----- RECORDS FOR THIS TASK -----

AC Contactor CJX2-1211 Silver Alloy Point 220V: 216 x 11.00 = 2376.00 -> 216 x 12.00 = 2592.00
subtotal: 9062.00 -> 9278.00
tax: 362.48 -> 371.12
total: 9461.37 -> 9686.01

-----
----- RECORDS FOR THIS TASK -----

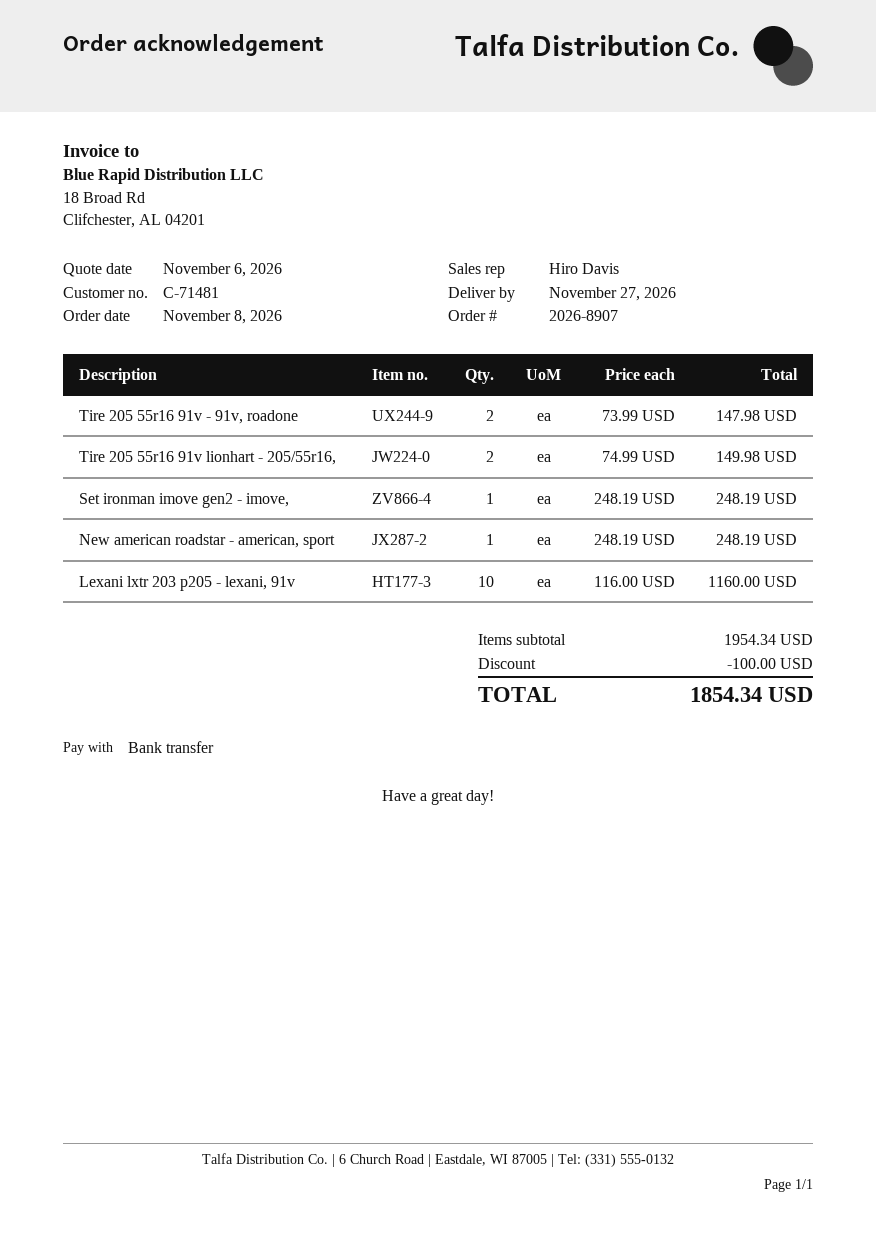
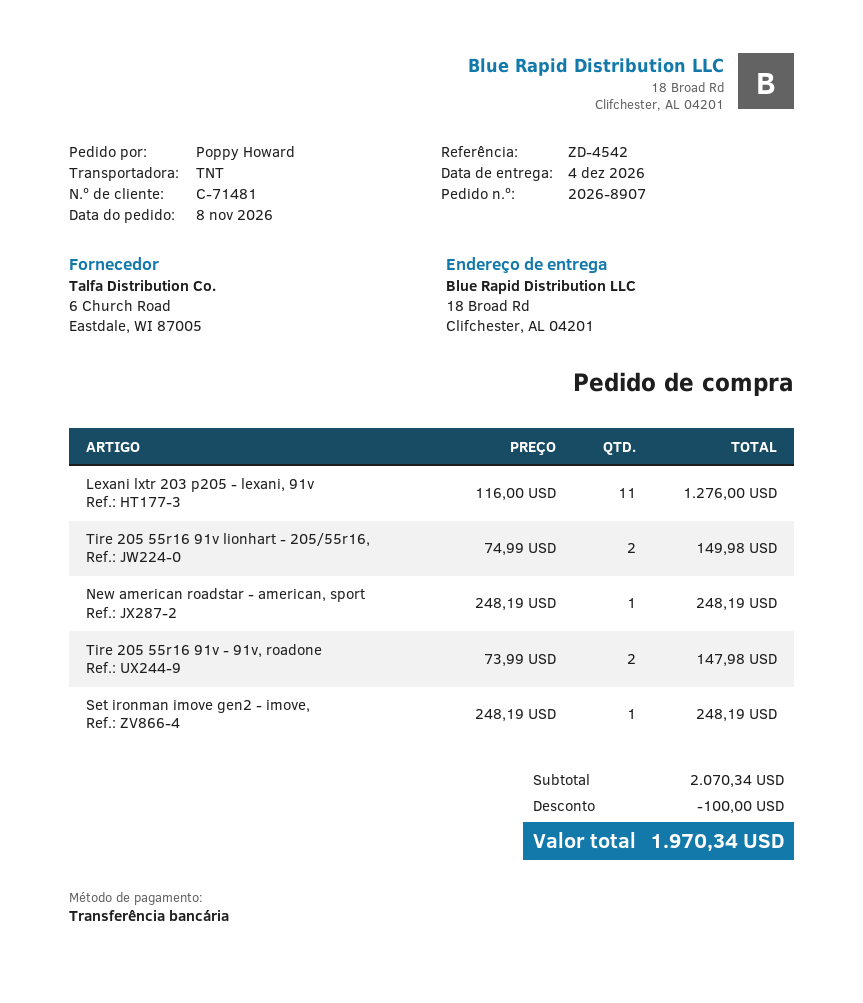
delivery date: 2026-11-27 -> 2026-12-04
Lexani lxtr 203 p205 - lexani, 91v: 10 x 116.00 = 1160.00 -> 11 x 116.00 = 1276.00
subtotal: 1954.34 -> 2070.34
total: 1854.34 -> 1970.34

-----

TASK: Copy out each line of the data that holds the string "subtotal".

RESULT OF THIS TASK:
subtotal: 9062.00 -> 9278.00
subtotal: 1954.34 -> 2070.34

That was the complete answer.